I'm a landlord too. Most of the people I've rented to have either been people I know personally or ones with ironclad personal references from people I know. That said, the advice I've heard about renting to random people is that it's absolutely necessary to talk to previous landlords--and that the landlords who are not currently renting to the tenant are likely to give the most honest information. If someone is a real headache as a tenant, the current landlord will be highly motivated to get them out and so give a falsely favorable report, so prior landlords carry higher weight.

The more people you can present as being willing to vouch for you, the better.
posted by Sublimity at 5:16 AM on March 29, 2014

The last time I rented, it was at one of those large rental complexes. The managers were only interested in my credit score and income. They did not call my references at all.

Note that this was in an area that was not super-competitive. I think that in a place like San Francisco they probably do check references, because that market is insanely competitive. YMMV.

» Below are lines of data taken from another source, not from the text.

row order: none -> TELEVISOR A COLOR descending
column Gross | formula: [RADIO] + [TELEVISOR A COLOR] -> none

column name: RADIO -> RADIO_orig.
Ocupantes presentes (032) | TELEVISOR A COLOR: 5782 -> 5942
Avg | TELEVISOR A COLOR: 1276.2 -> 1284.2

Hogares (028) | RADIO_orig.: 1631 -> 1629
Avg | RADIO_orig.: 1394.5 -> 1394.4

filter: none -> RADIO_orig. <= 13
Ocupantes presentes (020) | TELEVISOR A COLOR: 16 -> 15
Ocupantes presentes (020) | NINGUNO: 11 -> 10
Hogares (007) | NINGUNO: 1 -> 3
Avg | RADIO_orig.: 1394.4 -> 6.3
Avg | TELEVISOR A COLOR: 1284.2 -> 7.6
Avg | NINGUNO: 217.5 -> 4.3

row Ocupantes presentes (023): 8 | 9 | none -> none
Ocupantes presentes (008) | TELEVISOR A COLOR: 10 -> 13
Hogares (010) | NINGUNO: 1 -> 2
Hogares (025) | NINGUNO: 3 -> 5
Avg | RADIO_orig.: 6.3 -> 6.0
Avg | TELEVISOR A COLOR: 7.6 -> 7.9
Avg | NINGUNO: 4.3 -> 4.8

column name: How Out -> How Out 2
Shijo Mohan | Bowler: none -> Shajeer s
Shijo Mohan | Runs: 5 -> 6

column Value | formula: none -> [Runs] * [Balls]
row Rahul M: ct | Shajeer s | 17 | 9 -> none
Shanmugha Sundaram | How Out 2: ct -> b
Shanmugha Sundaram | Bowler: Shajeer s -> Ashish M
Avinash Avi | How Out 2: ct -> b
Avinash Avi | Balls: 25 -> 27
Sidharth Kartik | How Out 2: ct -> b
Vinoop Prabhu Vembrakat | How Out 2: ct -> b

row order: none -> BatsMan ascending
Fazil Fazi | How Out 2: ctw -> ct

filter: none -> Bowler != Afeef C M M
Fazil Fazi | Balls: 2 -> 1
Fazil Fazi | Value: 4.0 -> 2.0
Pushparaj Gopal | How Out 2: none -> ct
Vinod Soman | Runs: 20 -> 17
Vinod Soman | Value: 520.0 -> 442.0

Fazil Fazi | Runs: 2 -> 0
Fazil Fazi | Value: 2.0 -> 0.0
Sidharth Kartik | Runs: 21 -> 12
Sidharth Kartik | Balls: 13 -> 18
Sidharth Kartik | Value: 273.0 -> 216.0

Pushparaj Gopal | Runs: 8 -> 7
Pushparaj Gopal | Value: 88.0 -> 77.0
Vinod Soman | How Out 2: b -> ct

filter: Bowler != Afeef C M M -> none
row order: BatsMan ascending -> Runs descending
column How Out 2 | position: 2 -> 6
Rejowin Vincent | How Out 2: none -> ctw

I would say that in a market that is not too competitive, most landlords are going to be far more interested in your credit score and income. You say both of those are good. So unless you have a legal record against you (landlord sued or evicted you) I wouldn't sweat the references.

Unless the vacancy rate is very low and landlords can pick and choose (see: San Francisco), IME, most landlords don't want to spend time tracking down references for an otherwise good candidate (employed and with good credit) because they lose money when a unit sits vacant. Again, this was my experience. But tl;dr: I don't think references are a big deal when renting.
posted by Rosie M. Banks at 8:28 AM on March 29, 2014

Are you prepared to stay at the new place a couple of years? If you can sign a 2-year lease, that should move your application to the top of the pile. Most landlords will be mostly interested in your credit score and income.